Jean Gabriel Jeannot, le 16.11.2024
Merci pour votre article qui reflète de manière pertinente la situation actuelle des assistantes médicales. J’exerce cette profession depuis 44 ans ! Actuellement employée dans un hôpital je fais le même travail que mes collègues infirmières, mêmes responsabilités et compétences mais avec un salaire de 3 classes inférieures à celles de mes collègues! Le CHUV n’a aucune intention de faire évoluer cette profession!
Les coordinatrices en médecine ambulatoire qui travaillent au CHUV ne sont pas plus rémunérées que les assistantes médicales n’ayant pas fait le brevet ! C’est vraiment scandaleux et, à terme plus aucune assistante ou CMA ne voudra travailler dans ces conditions.
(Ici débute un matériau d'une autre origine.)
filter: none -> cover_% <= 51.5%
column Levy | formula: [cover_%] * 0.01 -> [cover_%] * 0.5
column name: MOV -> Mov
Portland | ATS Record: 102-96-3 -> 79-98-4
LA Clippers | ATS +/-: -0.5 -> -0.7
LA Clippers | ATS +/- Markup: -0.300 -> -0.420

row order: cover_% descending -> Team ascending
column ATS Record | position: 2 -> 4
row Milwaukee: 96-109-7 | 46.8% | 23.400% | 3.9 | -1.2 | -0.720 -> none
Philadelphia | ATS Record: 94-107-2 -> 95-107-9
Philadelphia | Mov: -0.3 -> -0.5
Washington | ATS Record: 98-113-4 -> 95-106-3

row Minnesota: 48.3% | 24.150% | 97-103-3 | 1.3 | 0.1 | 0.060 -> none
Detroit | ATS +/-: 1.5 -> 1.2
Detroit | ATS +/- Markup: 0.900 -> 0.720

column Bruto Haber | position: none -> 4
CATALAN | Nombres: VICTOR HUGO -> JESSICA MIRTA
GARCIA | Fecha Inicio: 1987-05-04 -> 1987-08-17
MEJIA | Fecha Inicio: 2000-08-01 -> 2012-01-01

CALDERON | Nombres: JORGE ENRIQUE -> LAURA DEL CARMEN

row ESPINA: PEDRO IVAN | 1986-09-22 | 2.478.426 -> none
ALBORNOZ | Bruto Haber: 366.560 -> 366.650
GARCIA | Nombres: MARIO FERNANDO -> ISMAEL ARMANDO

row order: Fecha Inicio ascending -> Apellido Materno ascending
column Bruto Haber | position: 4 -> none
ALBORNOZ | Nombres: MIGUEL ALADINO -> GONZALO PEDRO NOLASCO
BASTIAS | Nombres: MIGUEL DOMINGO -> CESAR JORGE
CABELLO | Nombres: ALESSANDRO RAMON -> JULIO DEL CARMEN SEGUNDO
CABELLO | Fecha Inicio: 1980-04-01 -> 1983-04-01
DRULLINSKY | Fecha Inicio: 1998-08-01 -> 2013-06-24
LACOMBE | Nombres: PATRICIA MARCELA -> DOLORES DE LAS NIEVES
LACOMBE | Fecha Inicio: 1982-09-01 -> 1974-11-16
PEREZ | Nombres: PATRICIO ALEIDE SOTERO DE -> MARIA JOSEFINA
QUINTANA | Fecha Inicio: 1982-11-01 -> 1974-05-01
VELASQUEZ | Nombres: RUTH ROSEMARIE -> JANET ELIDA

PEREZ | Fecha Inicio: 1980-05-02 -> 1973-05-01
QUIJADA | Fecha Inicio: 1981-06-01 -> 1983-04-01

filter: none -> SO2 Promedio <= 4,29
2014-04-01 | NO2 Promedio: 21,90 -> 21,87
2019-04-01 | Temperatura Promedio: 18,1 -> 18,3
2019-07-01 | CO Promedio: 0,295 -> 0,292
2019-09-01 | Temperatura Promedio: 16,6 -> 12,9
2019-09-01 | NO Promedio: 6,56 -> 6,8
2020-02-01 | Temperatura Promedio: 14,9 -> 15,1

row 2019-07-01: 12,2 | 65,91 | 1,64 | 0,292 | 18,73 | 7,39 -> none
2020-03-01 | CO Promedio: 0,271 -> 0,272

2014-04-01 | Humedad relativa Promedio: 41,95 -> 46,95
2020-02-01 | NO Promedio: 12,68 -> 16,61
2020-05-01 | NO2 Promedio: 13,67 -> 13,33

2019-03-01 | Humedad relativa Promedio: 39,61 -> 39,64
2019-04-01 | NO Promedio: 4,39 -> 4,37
Merci pour votre commentaire. Si l’on imagine les tâches qu’assument la grande majorité des assistantes médicales, je pense qu’il y a un manque de reconnaissance de leur travail. A responsabilités égales, d’autres professions sont mieux reconnues. Si l’on pense uniquement aux réponses que les AM donnent aux patients, au tri qu’elles effectuent, c’est une activité avec de grandes responsabilités, insuffisamment reconnues.
Je voulais ajouter que l’instauration d’un droit de pratique comme c’est le cas dans le canton de Genève protègerait sans doute la profession dans les autres cantons et éviterait que les cabinets recrutent du personnel non qualifié ou en tous les cas n’ayant pas la formation et les compétences des assistantes médicales diplômées .
Que fait l’ARAM ?
Merci pour cet article. En effet, je pense qu’un point essentiel est la revalorisation par le salaire, compte tenu de la charge de travail et des responsabilités des assistantes médicales. Malheureusement, en tant que médecin de premier recours installé à Genève, avec le point Tarmed bloqué depuis plus de 10 ans et même baissé cette année, alors que les charges ne cessent d’augmenter chaque année (y compris l’adaptation du salaire des assistantes), il nous est tout simplement impossible d’augmenter le salaire de nos assistantes, alors que nous le souhaiterions.
Je suis déçue de l’absence d’une réaction forte, politique, de nos associations, face à ce problème.